Sanders uses figurative language such as similes, “So he fondled those buckeyes as if they were charms…,” (285) and a simile that slows the reader down with commas, “To his eyes, their shapes, their leaves, their bark, their winter buds were as distinctive as the set of a friend’s shoulders” (385). The author’s choice of words helped the reader to visualize the scenes as the sensory imagery and details created concrete images, “…walking in a circle around the splayed roots of a sycamore. Laying his hand against the truck of a white oak, ruffling the feathery green boughs of a cedar,” (385) and “We came upon lone bucks, their antlers lifted against the sky like the bare branches of dogwood” (386). The dialogue is minimal for instance, “He would flex his hands and say, I do so far,” (384) and “That’s why the old-timers called it stinking buckeye, he told me” (386).

It is through backstory that personal information is revealed to the reader, “Only much later would I discover that the tree he called ironwood, its branches like muscular arms, good for ax handles, is known in books as hop hornbeam…” There is clear characterization incorporated within the essay beginning with the protagonist as a youth. The reader is taken through the author’s own natural progression of maturing as well as his father’s. The father is the second character who lived life through his hands, “I mean to tickle my grandchildren when they come along, he told me, and I mean to build doll houses and turn spindles for tiny chairs on my lathe” and “He sought to ward off arthritis not because he feared pain but because he lived through his hands, and he dreaded the swelling of knuckles, the stiffening of fingers” (384). In this essay the buckeyes could also be considered a character as they depicted years of survival as well as the affect they had on the characters, “He used to reach for them in his overalls or suit pants and click on them together…,” and “Do you really believe buckeyes keep off arthritis? I asked him more than once” (384).

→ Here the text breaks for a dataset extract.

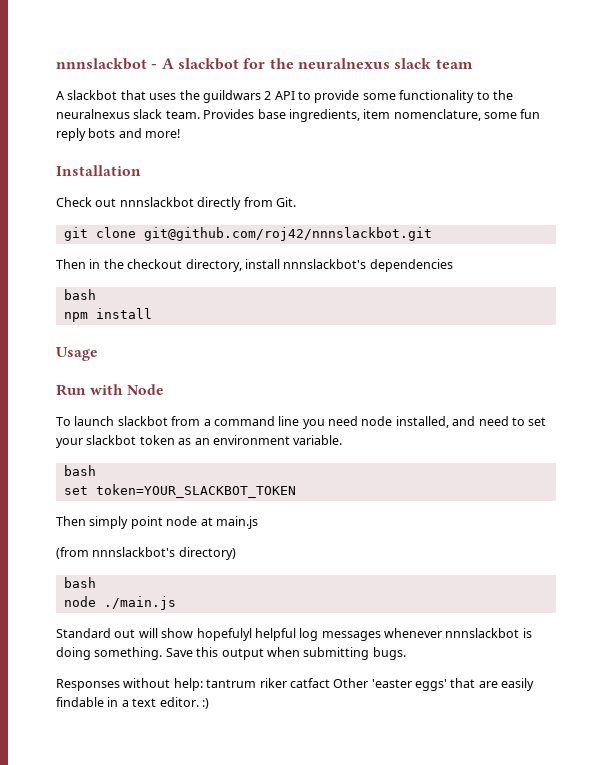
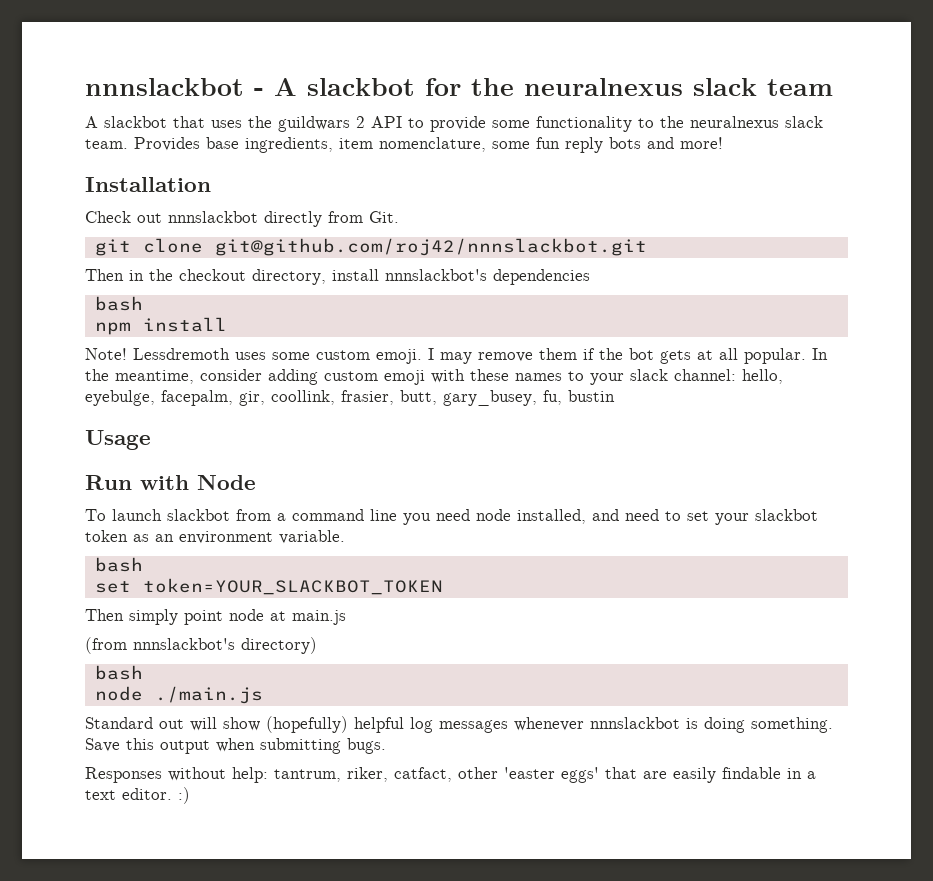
(152, 313) none -> [85,348,828,364] [85,369,783,385] [85,390,615,406] // Note! Lessdremoth uses some custom emoji. I may remove them if the bot gets at all popular. In the meantime, consider adding custom emoji with these names to your slack channel: hello, eyebulge, facepalm, gir, coollink, frasier, butt, gary_busey, fu, bustin
[196,628,252,641] hopefulyl -> [266,716,348,733] (hopefully)
[206,678,369,688] tantrum riker catfact Other -> [274,767,498,782] tantrum, riker, catfact, other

Foreshadowing is evident in the beginning as the author describes the buckeyes, “…yet they still gleam from the polish of his hands” predicting the comparison to a deer’s eye, “…within a few paces of a grazing deer, close enough to see the delicate lips, the twitching nostrils, the glossy, fathomless eyes (386). Irony is present as the story unfolds to reveal the father was right, buckeye seemed to help prevent arthritis, but couldn’t help his heart in the end. The inner conflict within the essay addresses growing old and the fight to keep a man’s hands agile. The suspense arises as the fight against time and old age affect the characters resulting in death and the memories of a love shared of nature that lingers on. Its narrative arc begins with a boy learning of his father’s trade and love of nature. The body of the piece tells of a man who knew his trade but was not book smart. The end portrays the connection of understanding and love of nature, a common bond shared with his father which evokes emotion in the reader.

My holistic analysis is that the essay is effectively focused and the author presents the theme within the first two sentences. The transitions were smooth as each paragraph moved into the next subtly. The essay is well written through its organization and development.

Work Cited

Miller, Brenda and Paola, Suzanne. Tell It Slant. New York: The McGraw-Hill Companies, Inc., 2011.